Vitamin D Inhibits Expression of Protein Arginine Deiminase 2 and 4 in Experimental Autoimmune Encephalomoyelitis Model Of Multiple Sclerosis

Abstract

Multiple sclerosis (MS) is a disabling disease that afflicts an estimated two million people worldwide. The disease is characterized by degradation of the myelin sheath that insulates neurons of the central nervous system manifesting as a heterogeneous collection of symptoms. Two enzymes, protein arginine deaminases type 2 and 4 (PAD2 and PAD4) have been implicated to play an etiologic role in demyelination and neurodegeneration by catalyzing a post-translational modification of arginine peptide residues to citrulline. The pathogenesis of MS is poorly understood, though vitamin D deficiency is a well-associated risk factor for developing the disorder.
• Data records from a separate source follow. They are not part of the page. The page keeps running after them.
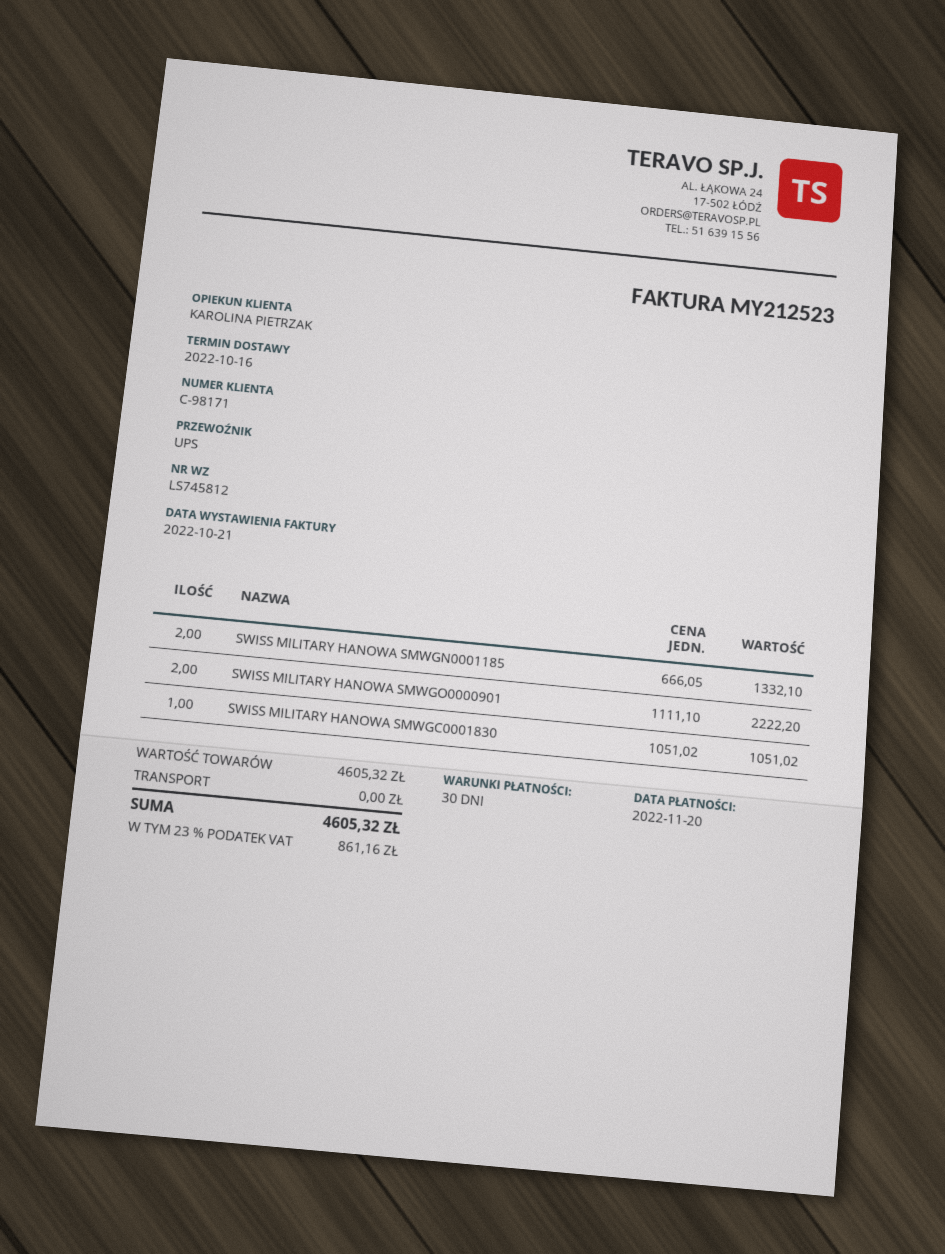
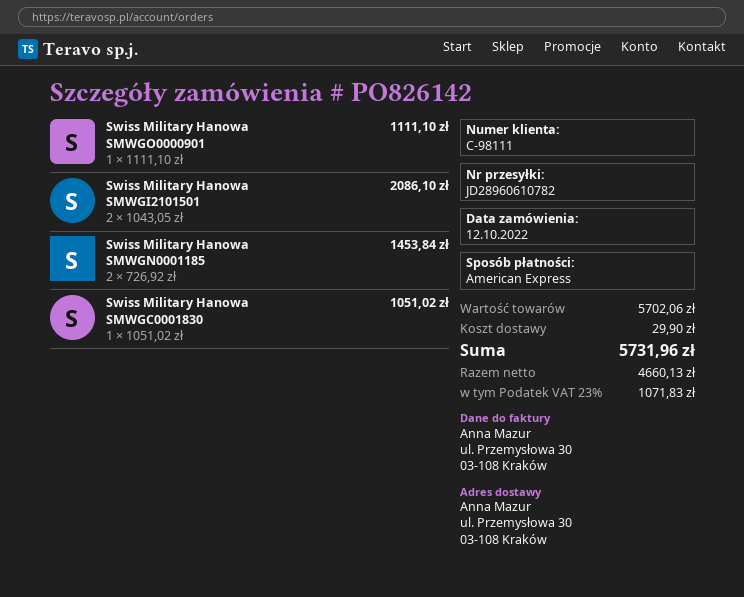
customer number: C-98171 -> C-98111
SWISS MILITARY HANOWA SMWGN0001185: 2 x 666.05 = 1332.10 -> 2 x 726.92 = 1453.84
SWISS MILITARY HANOWA SMWGO0000901: 2 x 1111.10 = 2222.20 -> 1 x 1111.10 = 1111.10
Swiss Military Hanowa SMWGI2101501: none -> 2 x 1043.05 = 2086.10
subtotal: 4605.32 -> 5702.06
shipping: 0.00 -> 29.90
tax: 23% = 861.16 -> 23% = 1071.83
total: 4605.32 -> 5731.96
Using the experimental autoimmune encephalomyelitis (EAE) model of MS we demonstrate vitamin D treatment to attenuate over-expression of PAD 2 and 4 in the brain and spine during EAE. In addition, we identify two molecules produced by peripheral immune cells, IFNɣ and IL-6, as candidate signaling molecules that induce PAD expression in the brain. We demonstrate vitamin D treatment to inhibit IFNɣ mediated up regulation of PAD2 and PAD4 both directly within the brain and by modulating PAD-inducing cytokine production by infiltrating immune cells. These results provide neuroprotective rational for the supplementation of vitamin D in MS patients. More importantly, these results imply an epigenetic link between vitamin D deficiency and the pathogenesis of MS that merits further investigation.